[Try it] Type out the lines below exactly, from the first through the line holding "up for Hacktoberfest.", and include no pictures.

[Material supplied]
-- Opening Marker --

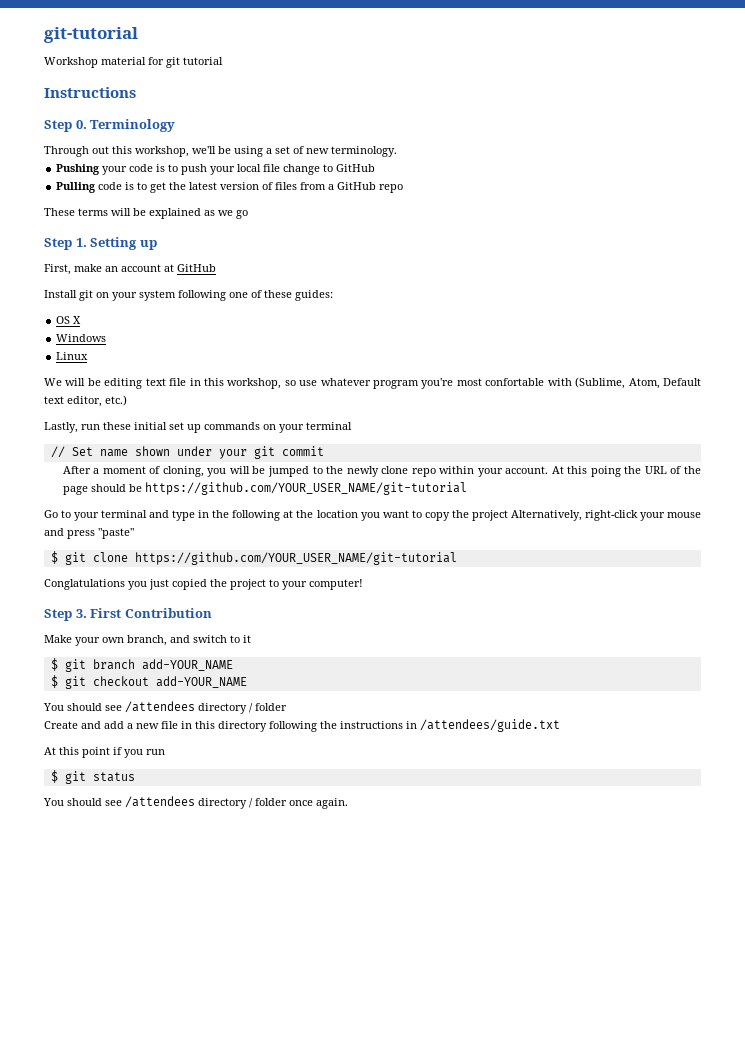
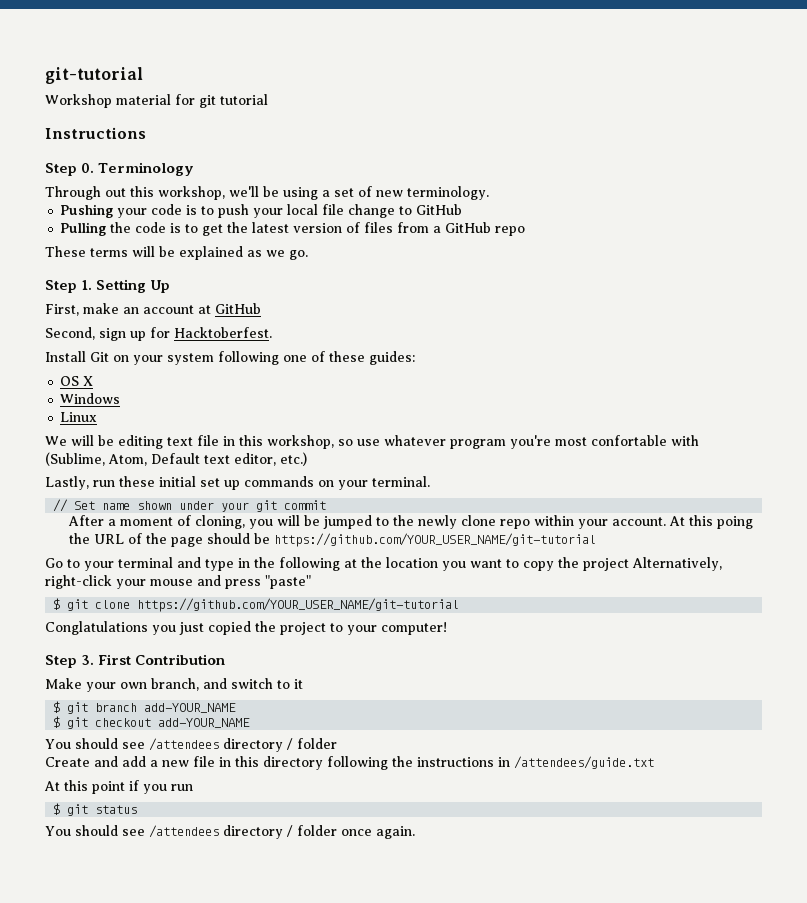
- Pulling code is to get the latest version of files from a GitHub repo
+ Pulling the code is to get the latest version of files from a GitHub repo
- These terms will be explained as we go
+ These terms will be explained as we go.
- Step 1. Setting up
+ Step 1. Setting Up
+ Second, sign up for Hacktoberfest.
- Install git on your system following one of these guides:
+ Install Git on your system following one of these guides:
- Lastly, run these initial set up commands on your terminal
+ Lastly, run these initial set up commands on your terminal.

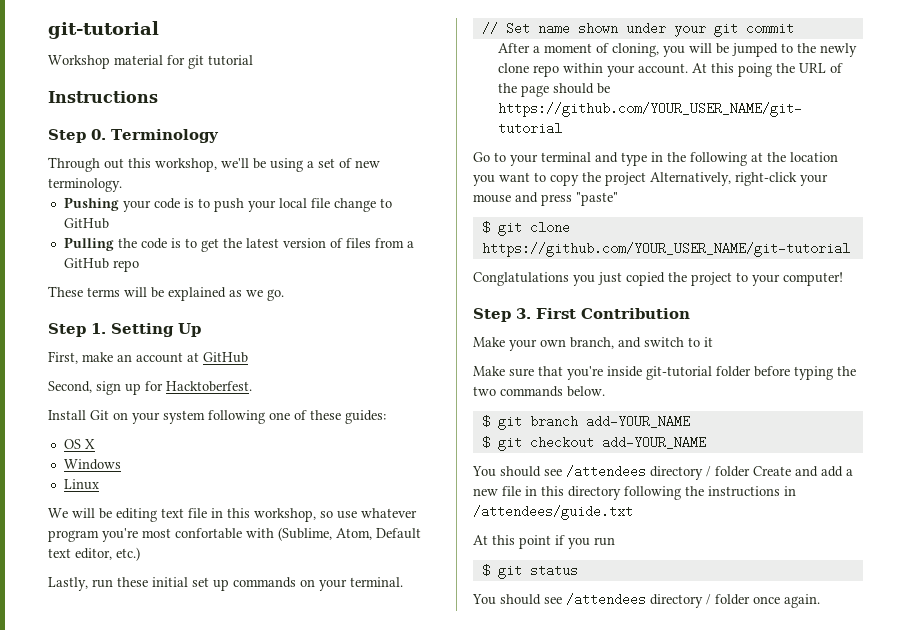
+ Make sure that you're inside git-tutorial folder before typing the two commands below.
  $ git checkout add-YOUR_NAME
- You should see /attendees directory / folder
- Create and add a new file in this directory following the instructions in /attendees/guide.txt
+ You should see /attendees directory / folder Create and add a new file in this directory following the instructions in /attendees/guide.txt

-- Closing Marker --

[Answer]
- Pulling code is to get the latest version of files from a GitHub repo
+ Pulling the code is to get the latest version of files from a GitHub repo
- These terms will be explained as we go
+ These terms will be explained as we go.
- Step 1. Setting up
+ Step 1. Setting Up
+ Second, sign up for Hacktoberfest.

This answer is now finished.